Подойдя к каюте Дориаччи, они обнаружили, что их план был неправильным. На их стук никто не отвечал, и Элледок воспользовался служебным ключом, который он всегда имел при себе. Отворяя дверь, они полагали, что входят в пустое помещение, откуда вынесен даже багаж, однако через секунду различили в полумраке Дориаччи, уснувшую прямо в одежде, а рядом с ней – полураздетого молодого человека с великолепным загорелым торсом, с коротко постриженными, чуть вьющимися волосами, лежавшего на краю постели, перпендикулярно к своей любовнице, пристроив голову поверх ее лодыжек.
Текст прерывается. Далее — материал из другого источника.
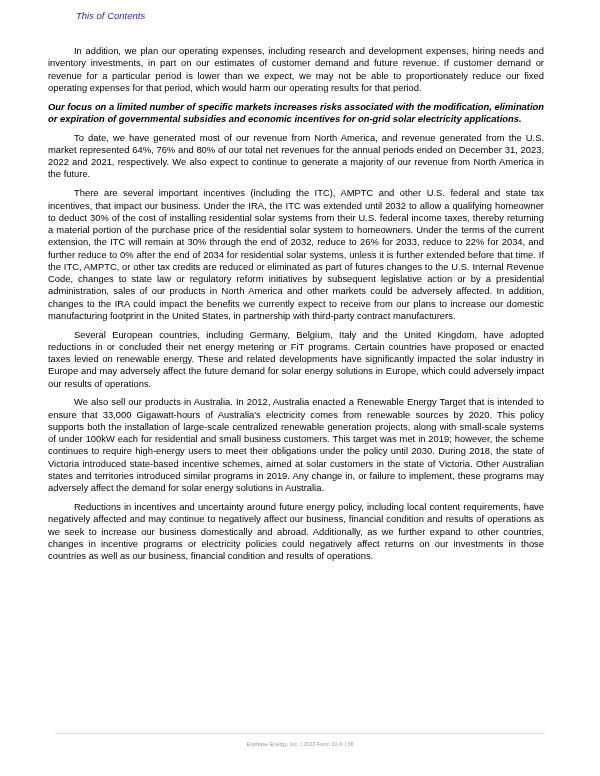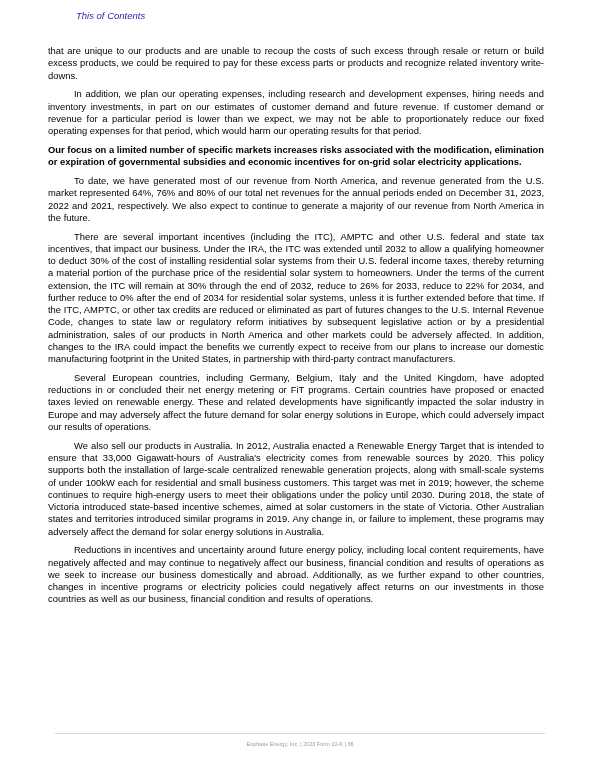--- a/index.html
+++ b/index.html
@@ -23,7 +23,6 @@
 <a class="toc">This of Contents</a>
 
 <div class="content">
-  <p>that are unique to our products and are unable to recoup the costs of such excess through resale or return or build excess products, we could be required to pay for these excess parts or products and recognize related inventory write-downs.</p>
   <p class="indent">In addition, we plan our operating expenses, including research and development expenses, hiring needs and inventory investments, in part on our estimates of customer demand and future revenue. If customer demand or revenue for a particular period is lower than we expect, we may not be able to proportionately reduce our fixed operating expenses for that period, which would harm our operating results for that period.</p>
   <p class="heading">Our focus on a limited number of specific markets increases risks associated with the modification, elimination or expiration of governmental subsidies and economic incentives for on-grid solar electricity applications.</p>
   <p class="indent">To date, we have generated most of our revenue from North America, and revenue generated from the U.S. market represented 64%, 76% and 80% of our total net revenues for the annual periods ended on December 31, 2023, 2022 and 2021, respectively. We also expect to continue to generate a majority of our revenue from North America in the future.</p>

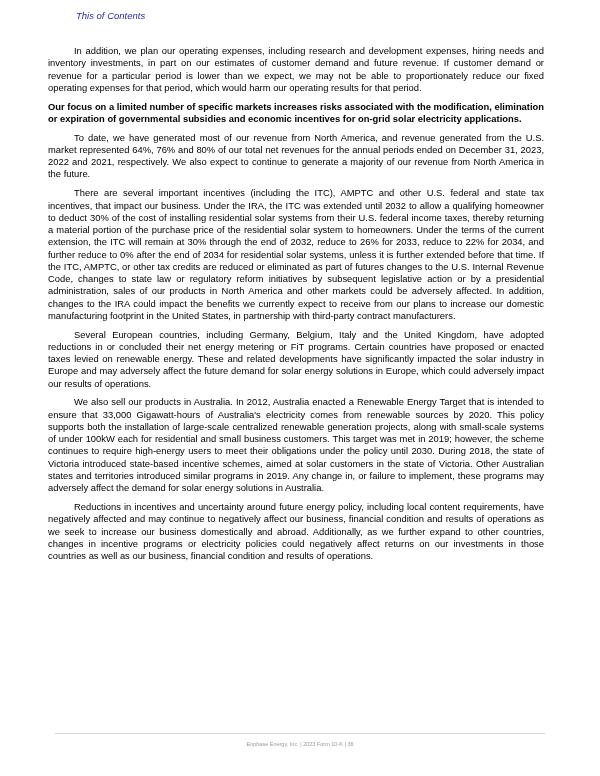--- a/index.html
+++ b/index.html
@@ -11,7 +11,7 @@
              line-height: 12.25px; text-align: justify; }
   .content p { margin: 0 0 6.6px 0; }
   .content p.indent { text-indent: 26px; }
-  .content p.heading { font-weight: bold; }
+  .content p.heading { font-weight: bold; font-style: italic; }
   .footer-rule { position: absolute; left: 55px; top: 733px; width: 490px; height: 0;
                  border-top: 1px solid #d6d6d6; }
   .footer { position: absolute; left: 0; width: 600px; top: 741px; text-align: center;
А его длинные ноги свисали на пол, высовываясь из-под простыни.
Элледок, чье целомудрие было уязвлено, покрылся краской, а когда Эдма сказала ему: «Как это прекрасно, не правда ли?», и в голосе ее сквозило уважение, преисполнился смущения и негодования одновременно, сдавленно хихикнул, а про себя с сожалением подумал, что, увы, не внушил Эдме такого же уважения к себе. Его презрительный смешок тотчас же спровоцировал Эдму на очередную нижайшую просьбу угостить ее сигареткой. Элледок отрицательно покачал головой, даже не рассердившись, к величайшему огорчению Эдмы.
– Итак, теперь в вашем распоряжении три музыканта и одно колоратурное сопрано, – мстительно проговорила она, повернувшись и огибая капитана. – Компания «Поттэн» придет в восторг от этих дополнительных аттракционов… Так что нам предстоит услышать, в какой манере сыграют «Лунный свет» на флейте и виолончели.
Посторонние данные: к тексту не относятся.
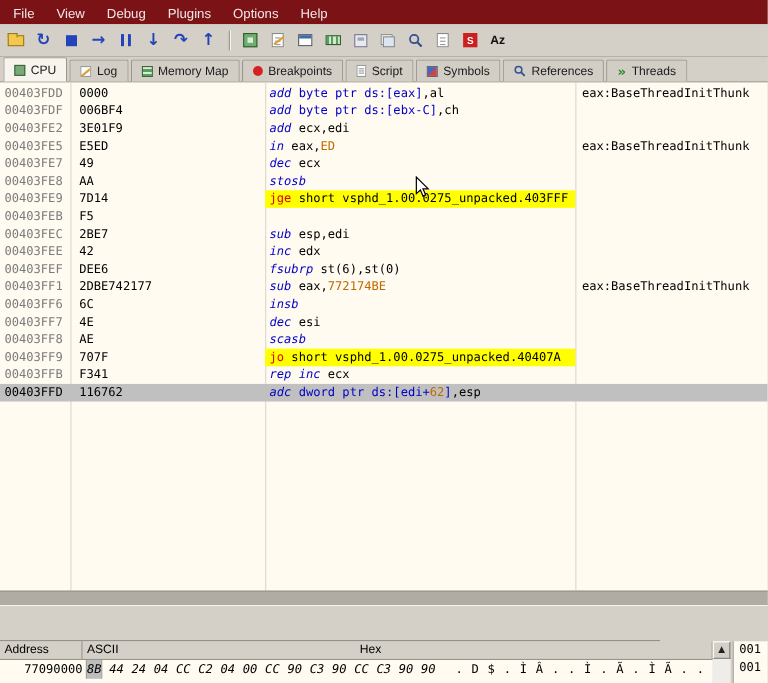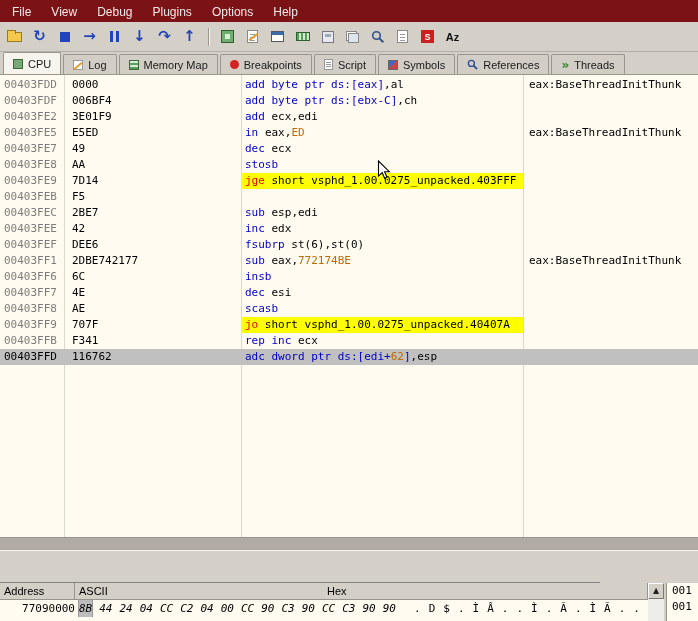--- a/index.html
+++ b/index.html
@@ -63,7 +63,7 @@
   .col-i { width:282px; padding-left:4px; flex:none; white-space:pre; overflow:hidden; }
   .col-i.hl { background:#ffff00; }
   .col-c { flex:1; padding-left:6px; color:#000; white-space:pre; overflow:hidden; }
-  .tk-mn  { color:#0000c8; }
+  .tk-mn  { color:#0000c8;font-style:italic; }
   .tk-mem { color:#0000c8; }
   .tk-reg { color:#000000; }
   .tk-num { color:#c06a00; }

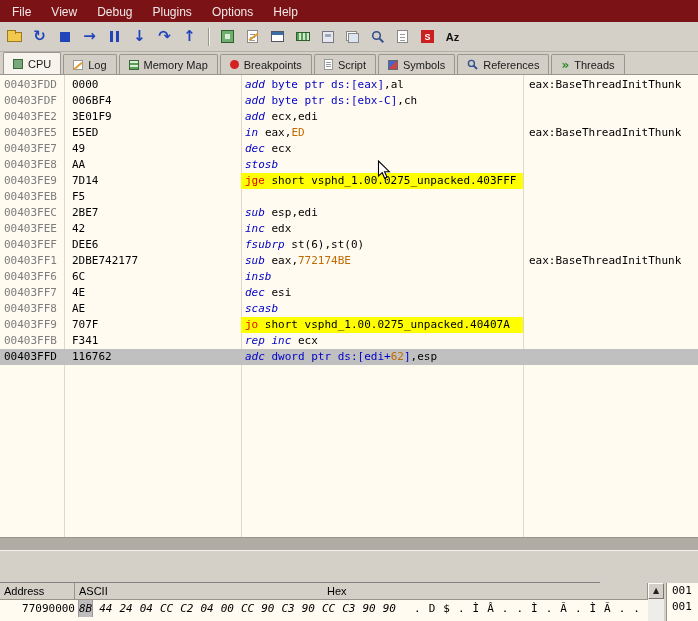--- a/index.html
+++ b/index.html
@@ -67,7 +67,7 @@
   .tk-mem { color:#0000c8; }
   .tk-reg { color:#000000; }
   .tk-num { color:#c06a00; }
-  .tk-jmp { color:#e00000;font-family:Liberation Mono, monospace; }
+  .tk-jmp { color:#e00000; }
   .tk-lbl { color:#000000; }
   .tk-pln { color:#000000; }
Чуть позднее Андреа проснулся, обливаясь холодным потом, с рвущимся из груди сердцем, и тут до него дошло, в чем дело: Дориаччи его покидала, Дориаччи его уже покинула, он остался один. В каюте было темно, и он представил себе, как она в эту минуту стоит на перроне вокзала и ждет его. У него перехватило дыхание, сердце замерло, началось легкое головокружение, он бросился на эту вокзальную платформу и… свалился с кровати. С кровати темной и любимой, с кровати опустевшей; однако, падая, он задел рукой мягкое бедро Дориаччи. Несколько мгновений он не мог поверить в ее присутствие. Впервые за всю свою жизнь юный Андреа не верил в свалившееся на него счастье. Он испугался, что сейчас умрет от разрыва сердца, впервые в жизни перепугался, что умирает. В конце концов, чем он рискует, если умрет в тот самый миг, как обнаружит, что Дориаччи больше нет рядом с ним? С этого момента его жизнь все равно стала бы пустой и бесцветной, да и смерть оказалась бы такой же пустой, тоскливой, наводящей скуку на Андреа из Невера. Но теперь, теперь он вновь обрел Дориаччи, которую он целовал сквозь простыни, укрывавшие ее с головой как некая защита, от него, от его жадных губ. И она расхохоталась, а он стал ее дразнить, не дотрагиваясь до нее руками, а взяв простыню в зубы и потянув на себя, точно щенок, чтобы стащить ее с кровати, в то время как Дориаччи продолжала смеяться еще веселей, а потом залаяла своим прелестным, звучным голосом.